## Exercise goal
Without the pictures, set down every line of the data exactly.

Image comparison data
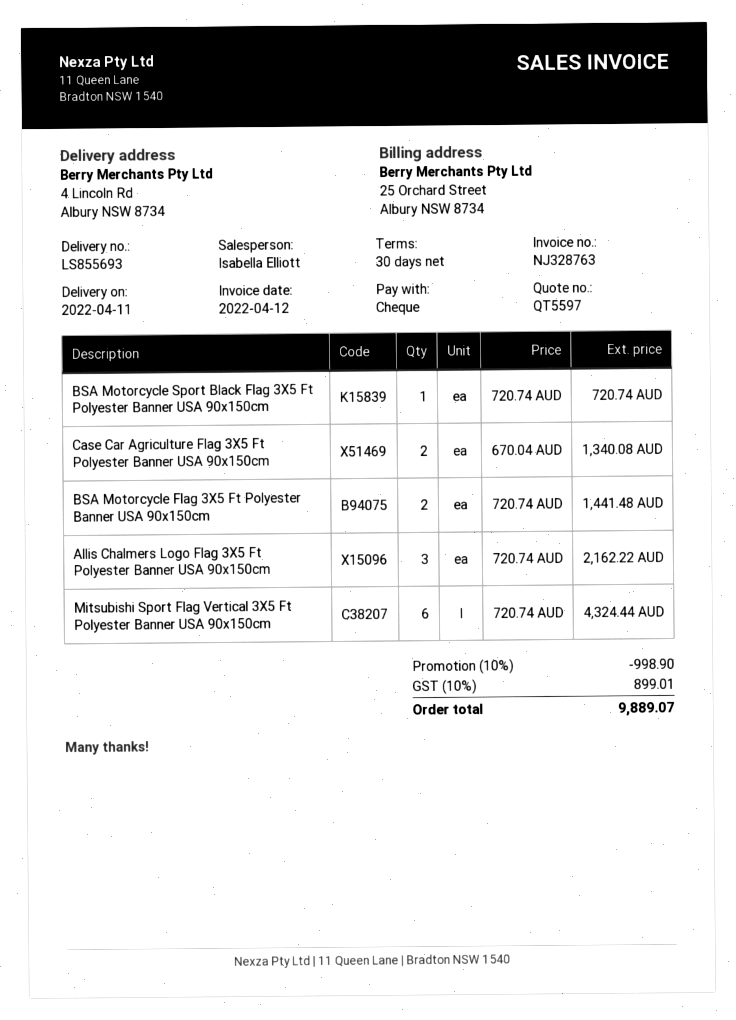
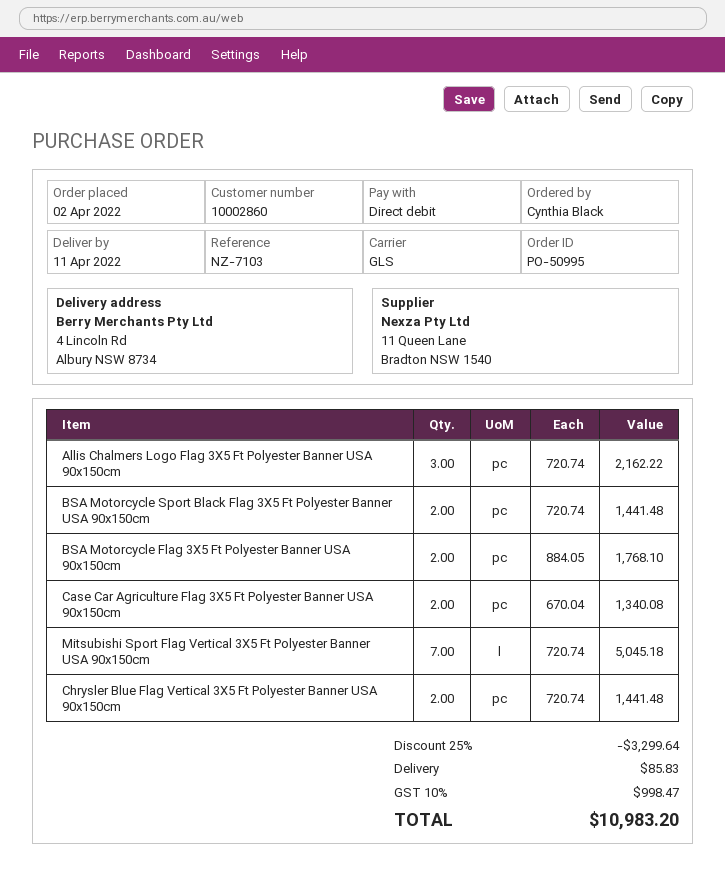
payment method: cheque -> direct debit
BSA Motorcycle Sport Black Flag 3X5 Ft Polyester Banner USA 90x150cm: 1 x 720.74 = 720.74 -> 2 x 720.74 = 1441.48
BSA Motorcycle Flag 3X5 Ft Polyester Banner USA 90x150cm: 2 x 720.74 = 1441.48 -> 2 x 884.05 = 1768.10
Mitsubishi Sport Flag Vertical 3X5 Ft Polyester Banner USA 90x150cm: 6 x 720.74 = 4324.44 -> 7 x 720.74 = 5045.18
Chrysler Blue Flag Vertical 3X5 Ft Polyester Banner USA 90x150cm: none -> 2 x 720.74 = 1441.48
discount: 10% = 998.90 -> 25% = 3299.64
shipping: none -> 85.83
tax: 10% = 899.01 -> 10% = 998.47
total: 9889.07 -> 10983.20

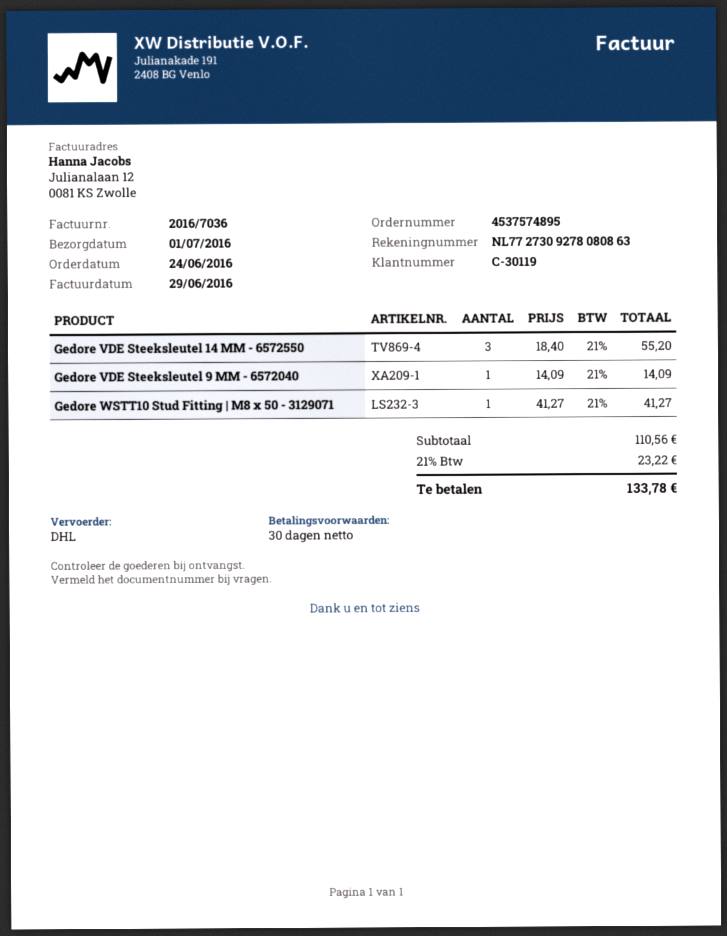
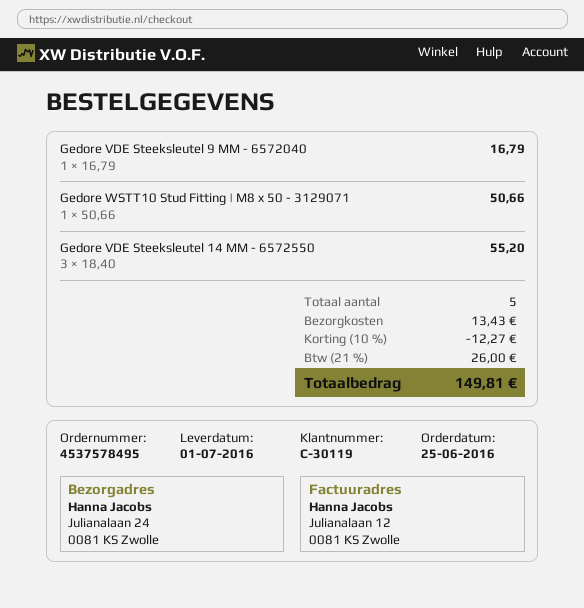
order number: 4537574895 -> 4537578495
order date: 2016-06-24 -> 2016-06-25
Gedore VDE Steeksleutel 9 MM - 6572040: 1 x 14.09 = 14.09 -> 1 x 16.79 = 16.79
Gedore WSTT10 Stud Fitting | M8 x 50 - 3129071: 1 x 41.27 = 41.27 -> 1 x 50.66 = 50.66
discount: none -> 10% = 12.27
shipping: none -> 13.43
tax: 21% = 23.22 -> 21% = 26.00
total: 133.78 -> 149.81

## Answer for this exercise
payment method: cheque -> direct debit
BSA Motorcycle Sport Black Flag 3X5 Ft Polyester Banner USA 90x150cm: 1 x 720.74 = 720.74 -> 2 x 720.74 = 1441.48
BSA Motorcycle Flag 3X5 Ft Polyester Banner USA 90x150cm: 2 x 720.74 = 1441.48 -> 2 x 884.05 = 1768.10
Mitsubishi Sport Flag Vertical 3X5 Ft Polyester Banner USA 90x150cm: 6 x 720.74 = 4324.44 -> 7 x 720.74 = 5045.18
Chrysler Blue Flag Vertical 3X5 Ft Polyester Banner USA 90x150cm: none -> 2 x 720.74 = 1441.48
discount: 10% = 998.90 -> 25% = 3299.64
shipping: none -> 85.83
tax: 10% = 899.01 -> 10% = 998.47
total: 9889.07 -> 10983.20

order number: 4537574895 -> 4537578495
order date: 2016-06-24 -> 2016-06-25
Gedore VDE Steeksleutel 9 MM - 6572040: 1 x 14.09 = 14.09 -> 1 x 16.79 = 16.79
Gedore WSTT10 Stud Fitting | M8 x 50 - 3129071: 1 x 41.27 = 41.27 -> 1 x 50.66 = 50.66
discount: none -> 10% = 12.27
shipping: none -> 13.43
tax: 21% = 23.22 -> 21% = 26.00
total: 133.78 -> 149.81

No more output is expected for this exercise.